Conheça Graça, a mãezona do Jardim Pantanal
Líder comunitária luta há trinta anos por melhores condições de vida em bairro da zona leste de São Paulo
A família da pernambucana Maria das Graças de Souza, 58, tem um tamanho fora do comum. Além dos quatro filhos que gerou, ela também é mãe de outras 500 famílias do Jardim Pantanal, na zona leste de São Paulo. Ou quase isso.
Graça, como é conhecida, chegou ao bairro na década de 1980. Há mais de três décadas, ela preside a Associação Clube de Mães do Jardim Pantanal, que arrecada doações para a comunidade. A instituição atende atualmente 500 famílias, distribuindo cestas básicas, roupas e tudo o que chega através de parceiros.
O trabalho social rendeu a ela o apelido de “mãezona do Pantanal” e fez com que a pernambucana se tornasse referência nas discussões sobre os problemas da região.
“Te juro que não sei nem por que as pessoas iam me procurar, mas [elas] iam”, conta a presidente sobre como se envolveu na luta por melhorias para o bairro. É fácil perceber, no entanto, porque ela se tornou a liderança comunitária que é hoje.
No Jardim Pantanal, Graça conversa com todos que cruzam seu caminho. “Bom dia, Camila.
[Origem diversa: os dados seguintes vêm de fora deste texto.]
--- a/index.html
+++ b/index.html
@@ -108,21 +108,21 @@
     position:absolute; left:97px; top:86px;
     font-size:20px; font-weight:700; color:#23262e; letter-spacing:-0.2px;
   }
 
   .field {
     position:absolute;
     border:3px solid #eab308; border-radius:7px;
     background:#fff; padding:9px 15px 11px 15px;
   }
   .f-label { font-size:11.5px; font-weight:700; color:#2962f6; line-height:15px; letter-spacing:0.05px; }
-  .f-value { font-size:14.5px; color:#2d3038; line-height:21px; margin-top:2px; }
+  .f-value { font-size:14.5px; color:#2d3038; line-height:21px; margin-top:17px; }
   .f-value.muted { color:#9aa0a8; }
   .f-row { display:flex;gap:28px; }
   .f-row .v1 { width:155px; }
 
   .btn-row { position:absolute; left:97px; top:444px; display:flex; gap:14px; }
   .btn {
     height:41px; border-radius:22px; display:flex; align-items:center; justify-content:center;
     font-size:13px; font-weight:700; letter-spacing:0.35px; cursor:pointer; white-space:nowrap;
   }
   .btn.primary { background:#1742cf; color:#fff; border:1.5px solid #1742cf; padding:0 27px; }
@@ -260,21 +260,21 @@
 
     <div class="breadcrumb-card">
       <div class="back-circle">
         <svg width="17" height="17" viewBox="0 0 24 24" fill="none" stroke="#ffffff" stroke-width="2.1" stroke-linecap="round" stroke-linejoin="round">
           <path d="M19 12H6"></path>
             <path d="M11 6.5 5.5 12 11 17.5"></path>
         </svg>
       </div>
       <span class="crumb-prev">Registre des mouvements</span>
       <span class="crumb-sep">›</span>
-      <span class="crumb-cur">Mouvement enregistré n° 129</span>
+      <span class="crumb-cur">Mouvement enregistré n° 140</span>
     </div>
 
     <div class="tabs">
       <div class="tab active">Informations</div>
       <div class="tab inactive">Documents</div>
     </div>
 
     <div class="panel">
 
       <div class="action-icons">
Como tá esse bebêzinho?”, pergunta ela para uma jovem mãe que traz a filha no colo. Depois, ouve atentamente a menina e a aconselha sobre uma febre da criança.
A líder comunitária é cumprimentada por todos na rua, dos mais novos aos mais velhos. No celular, ela troca mensagens com instituições na tentativa de conseguir um prato de comida ou um emprego para uma mãe conhecida que precisa alimentar seus filhos.
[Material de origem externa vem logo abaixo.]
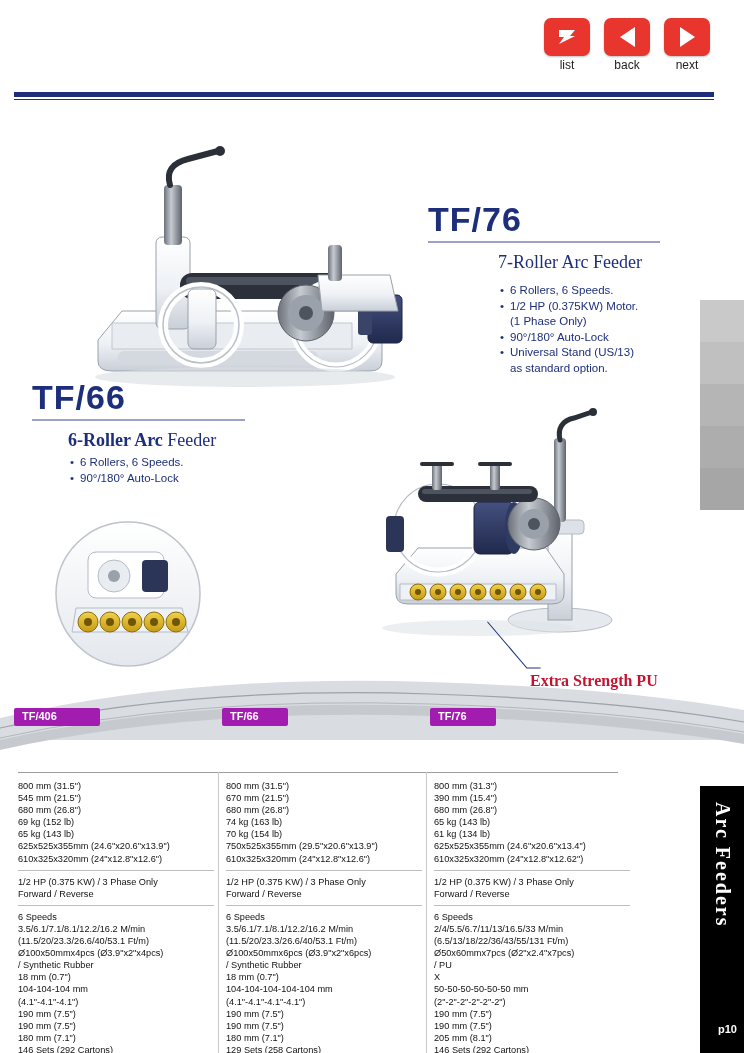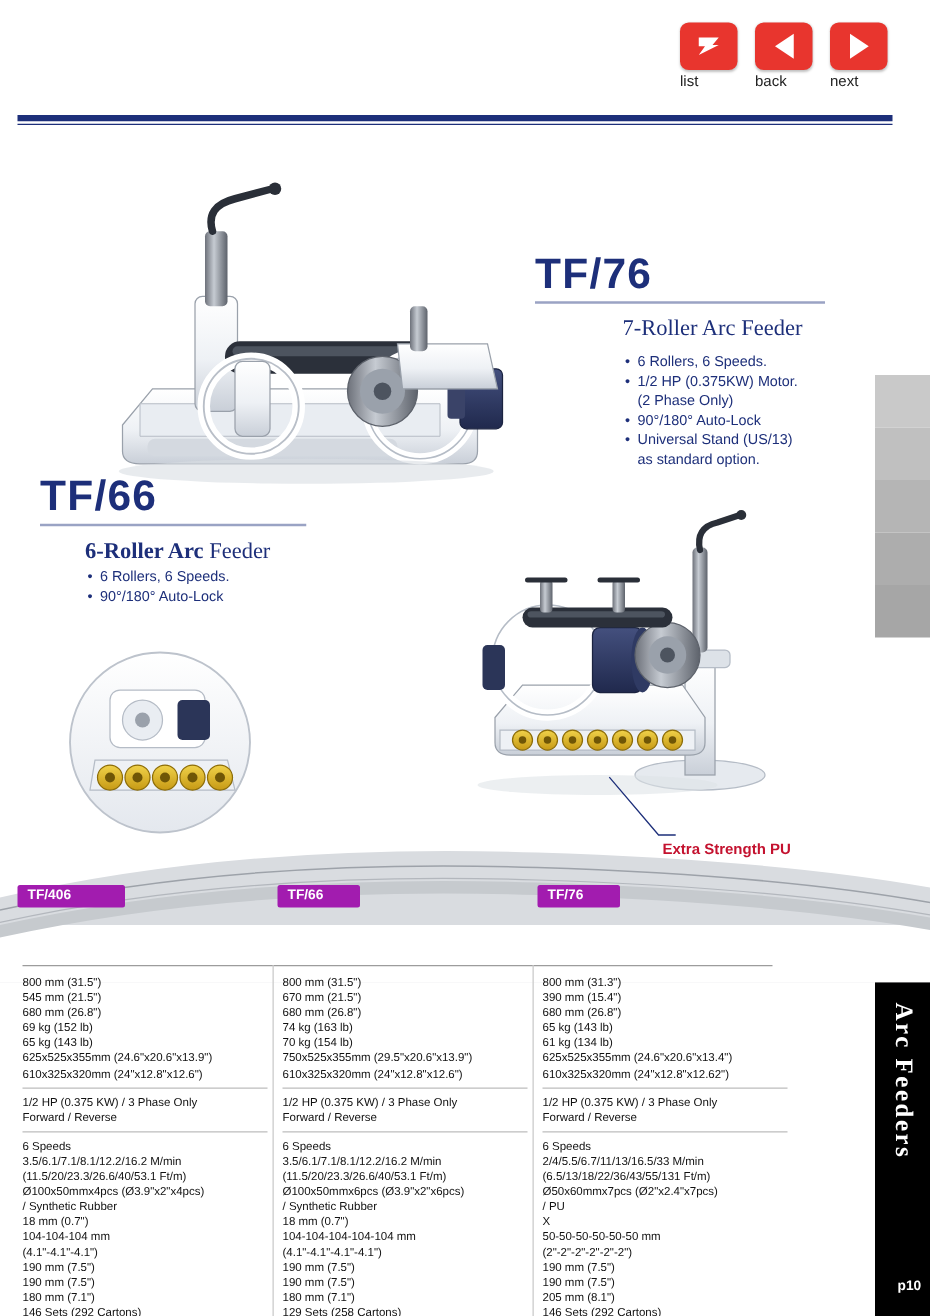--- a/index.html
+++ b/index.html
@@ -17,21 +17,21 @@
     overflow: hidden;
   }
 
   
   .navbar {
     position: absolute;
     top: 18px; right: 34px;
     display: flex; gap: 14px;
     z-index: 40;
   }
-  .nav-btn { width: 46px; }
+  .nav-btn { width: 46px; text-align: center; }
   .nav-ico {
     width: 46px; height: 38px;
     background: #e8352e;
     border-radius: 7px;
     display: flex; align-items: center; justify-content: center;
     box-shadow: 0 1px 2px rgba(0,0,0,.25);
   }
   .nav-label {
     margin-top: 2px;
     font-size: 12px; color: #222;
@@ -190,24 +190,24 @@
     position: absolute;
     left: 68px; top: 430px;
     font-size: 18px;
     color: #1d2f7a;
     font-family: "Liberation Serif", serif;
   }
 
   .callout {
     position: absolute;
     left: 530px; top: 672px;
-    font-size: 12px;
+    font-size: 16px;
     font-weight: bold;
     color: #c4122f;
-    font-family: Liberation Sans, sans-serif;
+    font-family: Liberation Serif, serif;
   }
   .callout-line {
     position: absolute;
     left: 484px; top: 620px;
     width: 60px; height: 60px;
   }
 
   
   .art { position: absolute; }
 
@@ -547,21 +547,21 @@
   <div class="callout">Extra Strength PU</div>
 
   <div class="title-tf76">TF/76</div>
   <div class="rule-76"></div>
   <div class="sub-76">
     <b>7-Roller Arc</b><span class="light"> Feeder</span>
   </div>
   <ul class="blist bullets-76">
     <li class="dot">6 Rollers, 6 Speeds.</li>
     <li class="dot">1/2 HP (0.375KW) Motor.</li>
-    <li>(2 Phase Only)</li>
+    <li>(1 Phase Only)</li>
     <li class="dot">90°/180° Auto-Lock</li>
     <li class="dot">Universal Stand (US/13)</li>
     <li>as standard option.</li>
   </ul>
 
   <div class="title-tf66">TF/66</div>
   <div class="rule-66"></div>
   <div class="sub-66">
     <b>6-Roller Arc</b><span class="light"> Feeder</span>
   </div>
A relação próxima com os vizinhos começou ainda nos anos 1980, quando uma enchente deixou várias casas inundadas. Em busca de ajuda, ela e outras nove mulheres pegaram um carrinho de mão e saíram pedindo doações para moradores do bairro ao lado. Era o início do Clube de Mães.
Desde que a associação foi criada, Graça dedica seus dias a encontrar soluções para a comunidade.
Quando o movimento começou, ela trabalhava fazendo faxina em um apartamento a 40 km de casa, em Santo Amaro, na zona sul de São Paulo. A distância não impediu que ela organizasse no prédio uma doação de brinquedos e roupas para presentear as crianças do Jardim Pantanal durante o Natal.
“Consegui fazer o ‘Adote uma criança’, que é quando você dá uma sacolinha com roupa, sapato e brinquedo no Natal”, lembra ela. As doações eram levadas de ônibus, de Santo Amaro até a zona leste.
Depois, Graça trabalhou em outros empregos, se dividindo entre as tarefas do Clube de Mães e o expediente como faxineira. Até que um dia, quando se candidatou para uma vaga de cozinheira, ouviu do futuro chefe que ela não deveria ocupar o cargo.
O trabalho necessitaria de dedicação integral e ele sabia que Graça precisava se dedicar à associação. “Não é que ele não queria que eu trabalhasse [com ele]. Era mais para não fechar a entidade”, afirma.
Desde então, trabalha como autônoma, vendendo roupas na garagem de casa, ou como sacoleira, para conciliar o trabalho remunerado com as atividades voluntárias do clube, onde não recebe nenhum centavo.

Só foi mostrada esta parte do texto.